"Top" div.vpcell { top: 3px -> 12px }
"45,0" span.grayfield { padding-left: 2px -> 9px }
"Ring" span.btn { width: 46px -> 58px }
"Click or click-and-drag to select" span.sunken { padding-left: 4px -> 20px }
★ ★ ★ ★
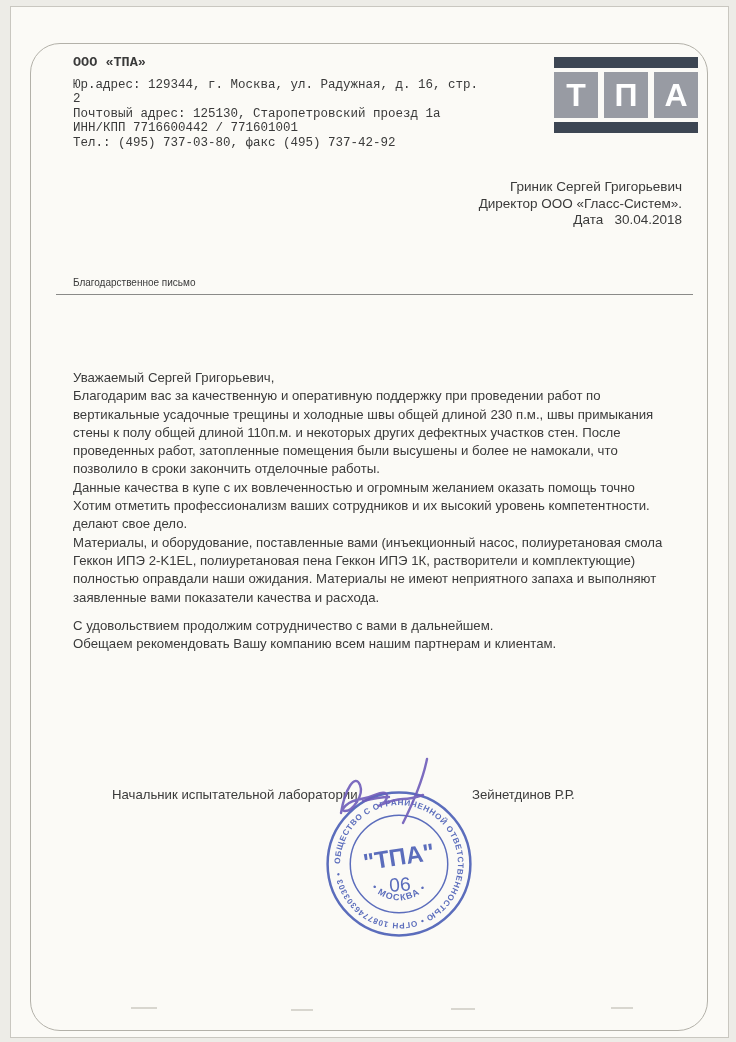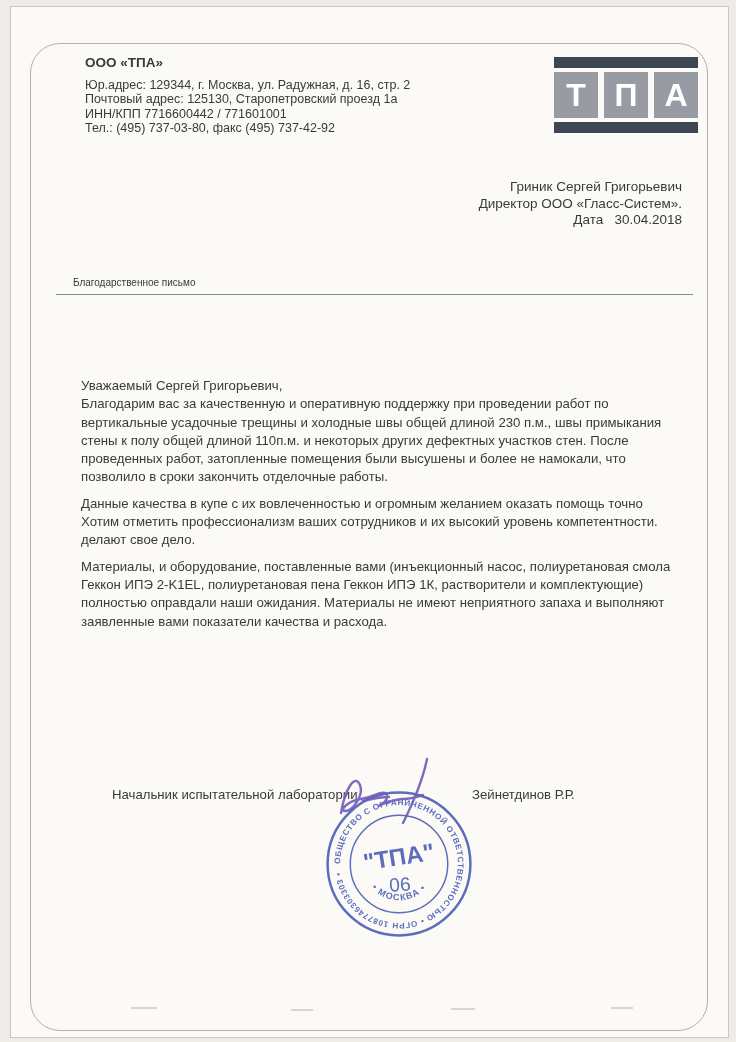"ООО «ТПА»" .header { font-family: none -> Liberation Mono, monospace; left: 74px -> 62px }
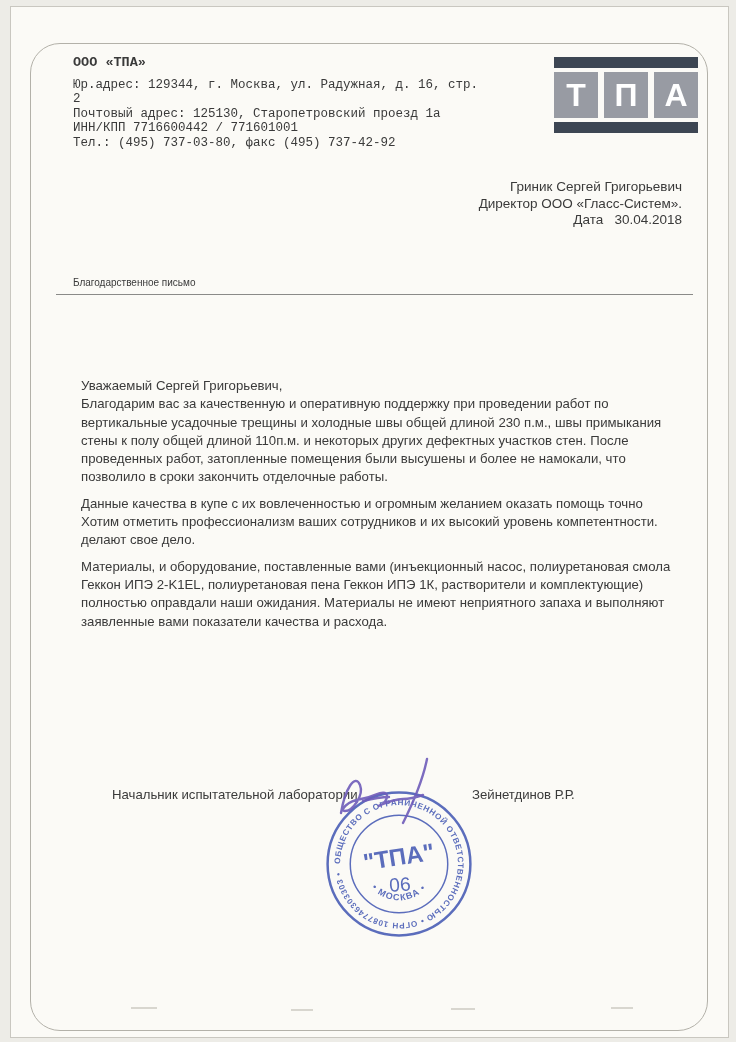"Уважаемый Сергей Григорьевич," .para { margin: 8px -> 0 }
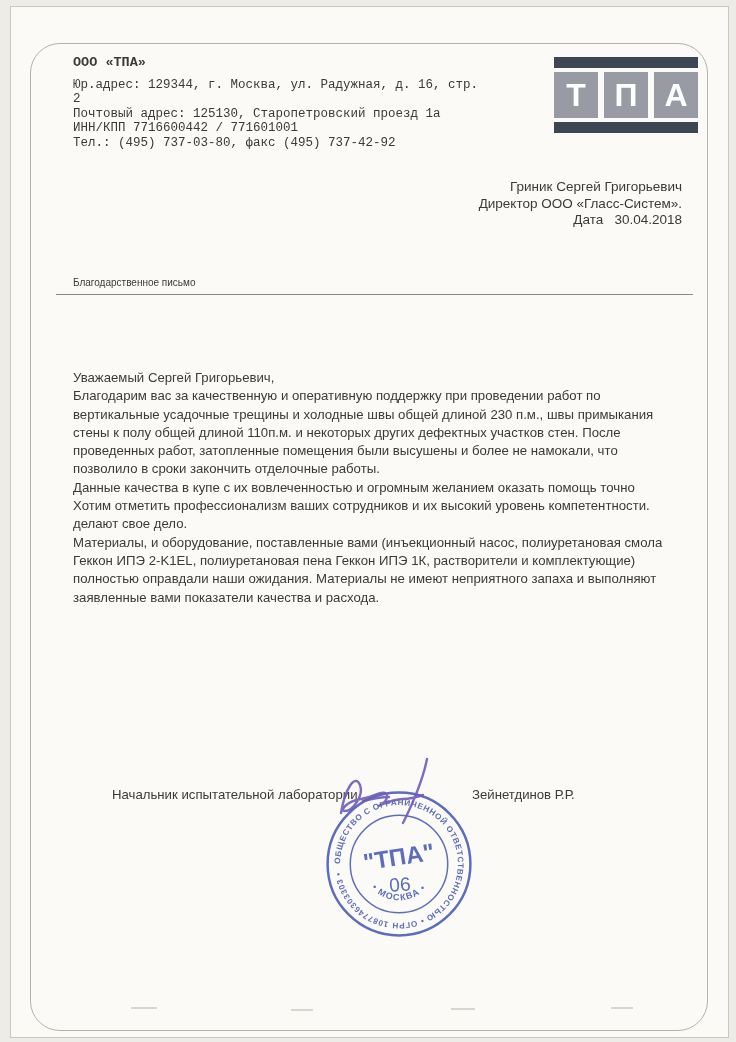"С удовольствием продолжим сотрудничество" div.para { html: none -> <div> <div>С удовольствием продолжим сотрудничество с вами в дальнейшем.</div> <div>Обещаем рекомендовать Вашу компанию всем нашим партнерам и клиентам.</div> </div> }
★ ★ ★ ★
WORK INSTRUCTIONS: Output only the stretch above from the line with "font-family: none ->" through the line with "html: none ->", reproduced exactly. Exclude pictures.

SOLUTION TO THE PROBLEM:
"ООО «ТПА»" .header { font-family: none -> Liberation Mono, monospace; left: 74px -> 62px }
"Уважаемый Сергей Григорьевич," .para { margin: 8px -> 0 }
"С удовольствием продолжим сотрудничество" div.para { html: none -> <div> <div>С удовольствием продолжим сотрудничество с вами в дальнейшем.</div> <div>Обещаем рекомендовать Вашу компанию всем нашим партнерам и клиентам.</div> </div> }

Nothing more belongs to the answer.